Advice for Gamers, IT Admins, and OEMs
- Gamers: If you’re considering a Copilot+ laptop primarily for a specific multiplayer game, explicitly confirm that the publisher has shipped ARM‑compliant anti‑cheat components. Many titles will need time to update.
- IT admins: Treat early ARM anti‑cheat deployments as a pilot. Test the full install, update, and repair workflow on your chosen hardware. Do not disable Windows security features as a workaround; instead, work with the vendor to address compatibility issues.

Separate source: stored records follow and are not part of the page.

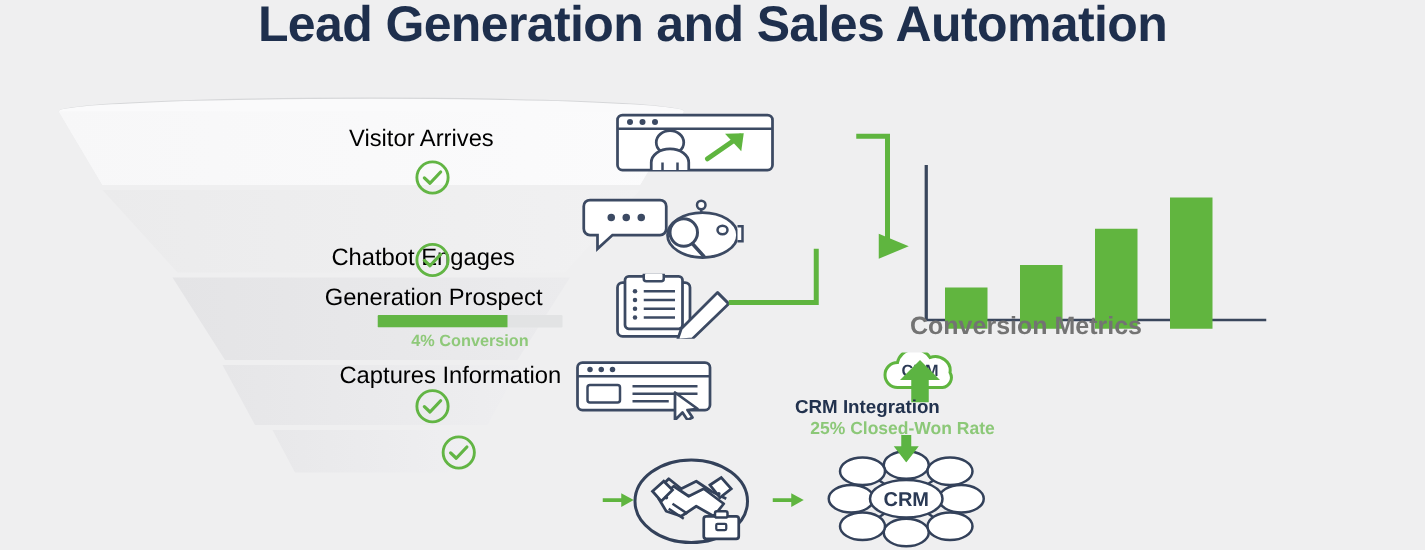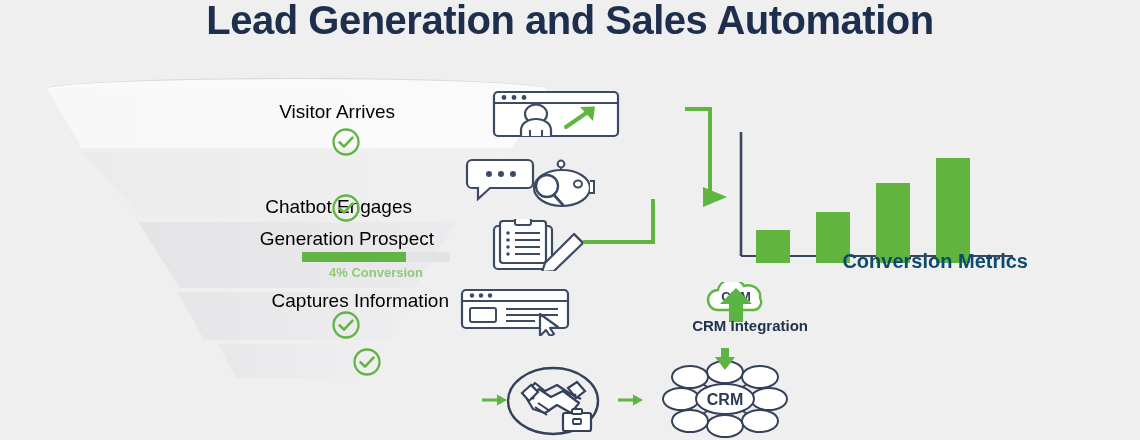--- a/index.html
+++ b/index.html
@@ -38,28 +38,28 @@
     font-size:13px;font-weight:bold;color:#8fc97a;white-space:nowrap;
   }
 
   .sicon{position:absolute;}
 
   
   #chart{position:absolute;left:728px;top:120px;width:300px;height:165px;}
   .bar{position:absolute;bottom:22px;background:#61b53f;}
   .chart-label{
     position:absolute;left:0;top:130px;width:300px;
-    text-align:right;font-size:20px;font-weight:bold;color:#0c4a6e;
+    text-align:left;font-size:20px;font-weight:bold;color:#737373;
     white-space:nowrap;
   }
 
   
   .crm-title{
     position:absolute;font-size:15px;font-weight:bold;color:#22324e;
-    white-space:nowrap;text-align:right;
+    white-space:nowrap;text-align:left;
   }
   .crm-sub{
     position:absolute;font-size:14px;font-weight:bold;color:#8cc878;
     white-space:nowrap;text-align:center;
   }
 </style>
 </head>
 <body>
 
 <div id="stage">
@@ -261,18 +261,19 @@
 
   <svg class="sicon" style="left:700px;top:282px;" width="72" height="34" viewBox="0 0 72 34">
     <path d="M18 28 a10 10 0 0 1 0 -20 a14 13 0 0 1 26 -4 a12 11 0 0 1 16 12 a8 8 0 0 1 -6 12 z" fill="#fff" stroke="#5fb53f" stroke-width="2.4"></path>
     <text x="36" y="19" text-anchor="middle" font-family="Liberation Sans, sans-serif" font-size="13" font-weight="bold" fill="#2b3a55">CRM</text>
   </svg>
   <svg class="sicon" style="left:718px;top:288px;" width="36" height="34" viewBox="0 0 36 34">
     <path d="M18 0 L34 16 L25 16 L25 34 L11 34 L11 16 L2 16 Z" fill="#5cb442"></path>
   </svg>
 
   <div class="crm-title" style="left:636px;top:317px;width:172px;">CRM Integration</div>
+  <div class="crm-sub" style="left:636px;top:334px;width:172px;">25% Closed-Won Rate</div>
 
   <svg class="sicon" style="left:714px;top:348px;" width="22" height="22" viewBox="0 0 22 22">
     <path d="M11 22 L1 9 L7 9 L7 0 L15 0 L15 9 L21 9 Z" fill="#5cb442"></path>
   </svg>
 
 </div>
 
 </body></html>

- OEMs: Use EAC ARM support as a marketing point for Copilot+ gaming capabilities, but be realistic: emulated x64 games may still run slower than on a similarly priced x86 laptop. Focus on the growing native game library and the benefits of Auto SR.
A Tactical Victory, Not Yet Total War
Epic’s ARM Easy Anti‑Cheat port is the most significant breakthrough in the Windows‑on‑ARM gaming story to date. By packaging the ARM client directly into the EOS SDK, Epic has given developers a standardized, low‑friction path to support Snapdragon PCs and Linux ARM devices. Combined with Microsoft’s Prism and Auto SR, the technical foundation is finally in place. Yet the victory is incomplete. Performance parity, publisher buy‑in, and the alignment of other anti‑cheat vendors will dictate how quickly—and how thoroughly—the Windows ARM gaming catalog fills out. For now, the gate is open. The next six months will tell us how many publishers walk through it.
Note: The EOS SDK release notes also mention support for Nintendo Switch 2, allowing developers to extend existing Switch integrations. However, neither Epic nor Nintendo has issued a detailed public confirmation of EAC-specific artifacts for Switch 2, so this aspect remains promising but unverified.